Sully licked the adhesive on the envelope. It tasted bitter. He sealed it shut.

“It’s not for the enemy,” Sully said, meeting Liebman’s gaze. “It’s for the mother.”

Liebman looked at him for a long moment. Then, slowly, the Corporal reached into his own pocket. He pulled out a chocolate bar—a Hershey’s Tropical ration. It was rock hard and didn’t taste much like chocolate, but it was calories. It was survival.

“Put this in the package,” Liebman said. “If you can find a bag big enough.”

Sully managed a small, tired smile. “Thanks, Doc.”


Sully walked two miles back to the rear echelon, to the holding pen where the MPs were guarding a group of surrendering Germans.

He found a German medic, a man wearing a red cross armband, sitting on a crate, smoking a cigarette with shaking hands.

Sully walked up to him. The medic flinched, expecting a blow.

Sully held up the letter.

“You,” Sully said. He pointed to the medic, then to the letter, then to the east, toward the German lines. “Mail.”

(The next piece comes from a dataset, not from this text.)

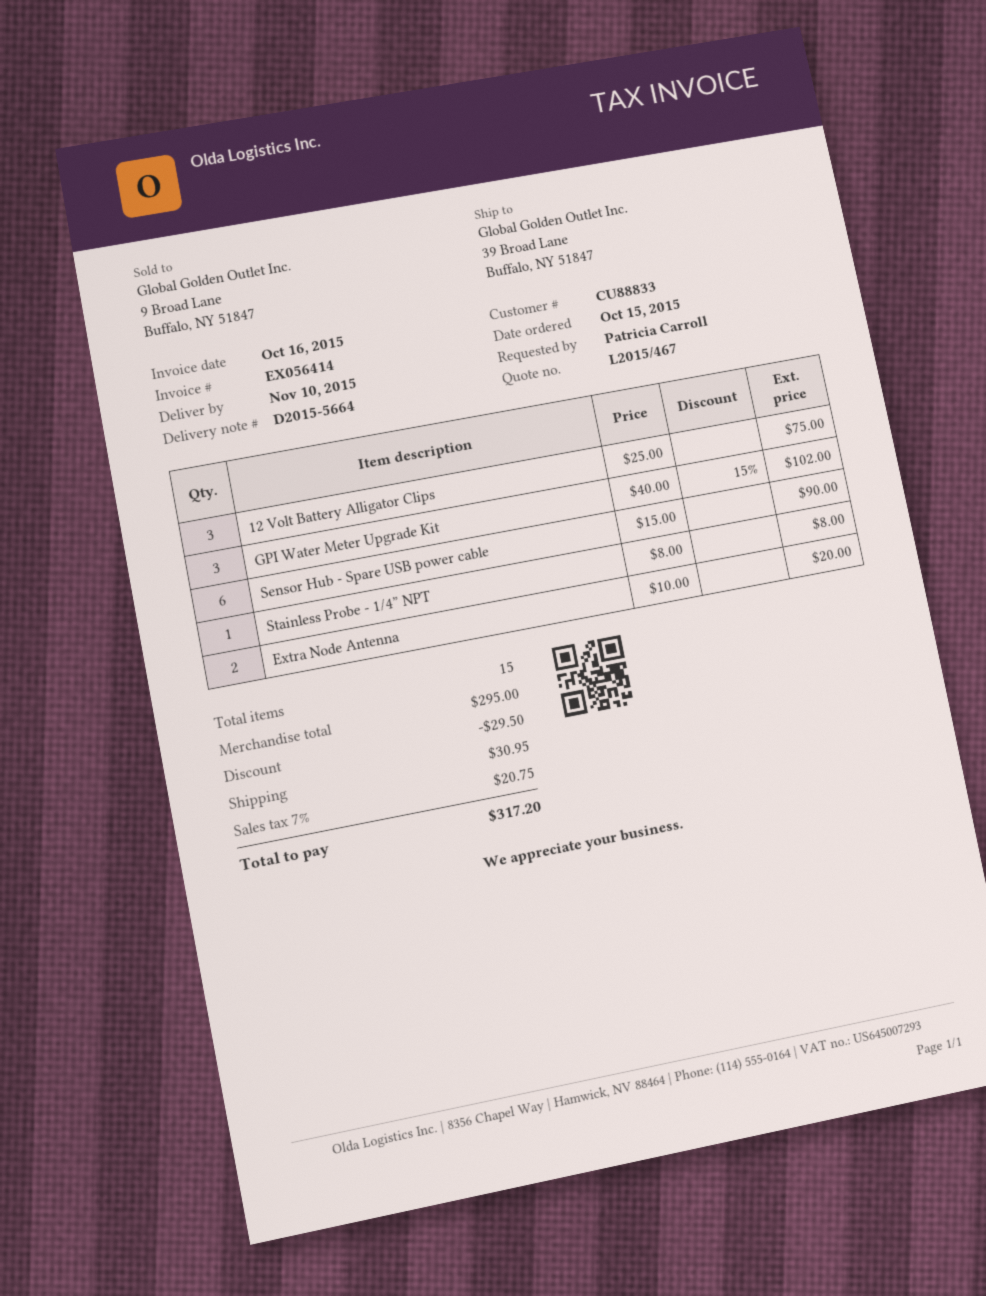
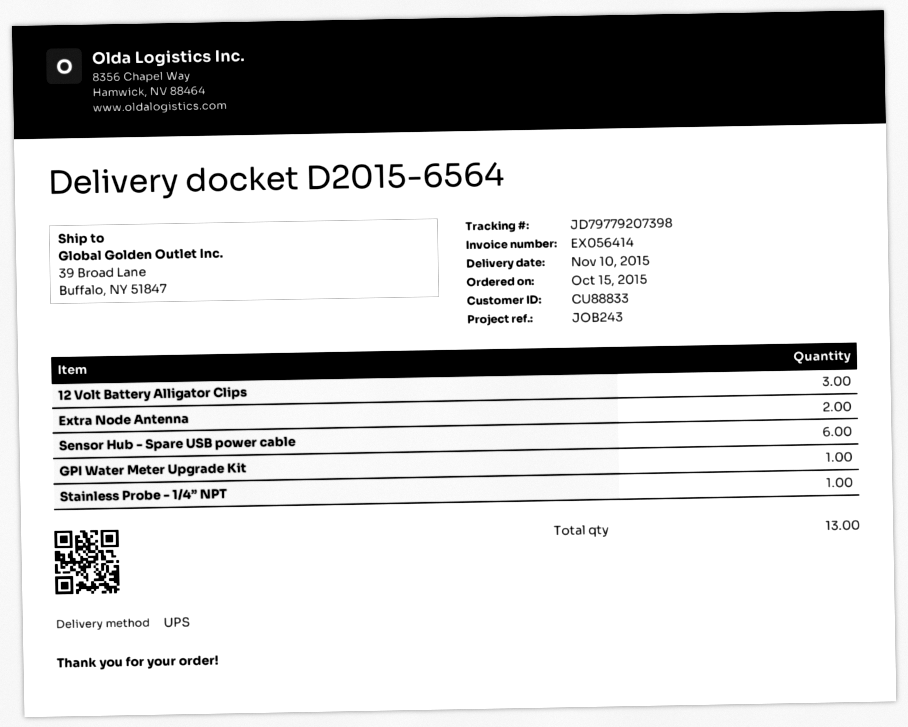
delivery note number: D2015-5664 -> D2015-6564
GPI Water Meter Upgrade Kit: 3 -> 1
total quantity: 15 -> 13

The medic looked at the letter. He saw the German handwriting. He looked up at Sully, confused.

“Post?” the medic asked in broken English.

“Ja,” Sully said. “Post. For… Mutter.”

He handed the letter to the medic.

The German felt the thickness of the envelope. He felt the stiff paper of the American currency inside. He looked at Sully. He didn’t ask why. He saw the look in the American’s eyes—the universal exhaustion of the survivor.

The medic nodded. He placed the letter carefully in his inside breast pocket, buttoning it shut. He tapped his chest over his heart.

“I take,” the medic said. “I promise.”

Sully nodded. He reached into his pocket and pulled out the chocolate bar Liebman had given him. He tossed it to the medic.

“For the road,” Sully said.


Sully walked back to the front line. The sun was setting, casting long, purple shadows across the snow. The Hürtgen Forest looked almost beautiful in the twilight, if you squinted hard enough to blur out the craters.

He found his foxhole. He sat down and opened a tin of cold beans.

He thought about a farmhouse in Bavaria. He imagined a woman opening that letter in a few weeks, or months.

She would read about the food he didn’t have. She would read about the warmth he didn’t feel. She would cry.

But then, she would find the money. And maybe, just maybe, she would buy that ribbon for the sister. And she would bake an apple cake. And for a moment, she would think her son died happy.

It was a lie. But it was the only mercy left in the world.

Sully pulled out his own writing pad. He picked up his pencil.

Dear Ma,

I’m doing okay. I’m eating good. Don’t worry about the cold, I got plenty of blankets. I met a nice fella today from Germany. We didn’t talk much, but we understood each other.

Save me a slice of pie.

Love, Jack.

Sully folded the paper. He lay back against the frozen dirt, listening to the wind. For the first time in a long time, he didn’t feel like a soldier. He felt like a son. And somewhere in the dark, quiet forest, he hoped Heinrich was finally warm.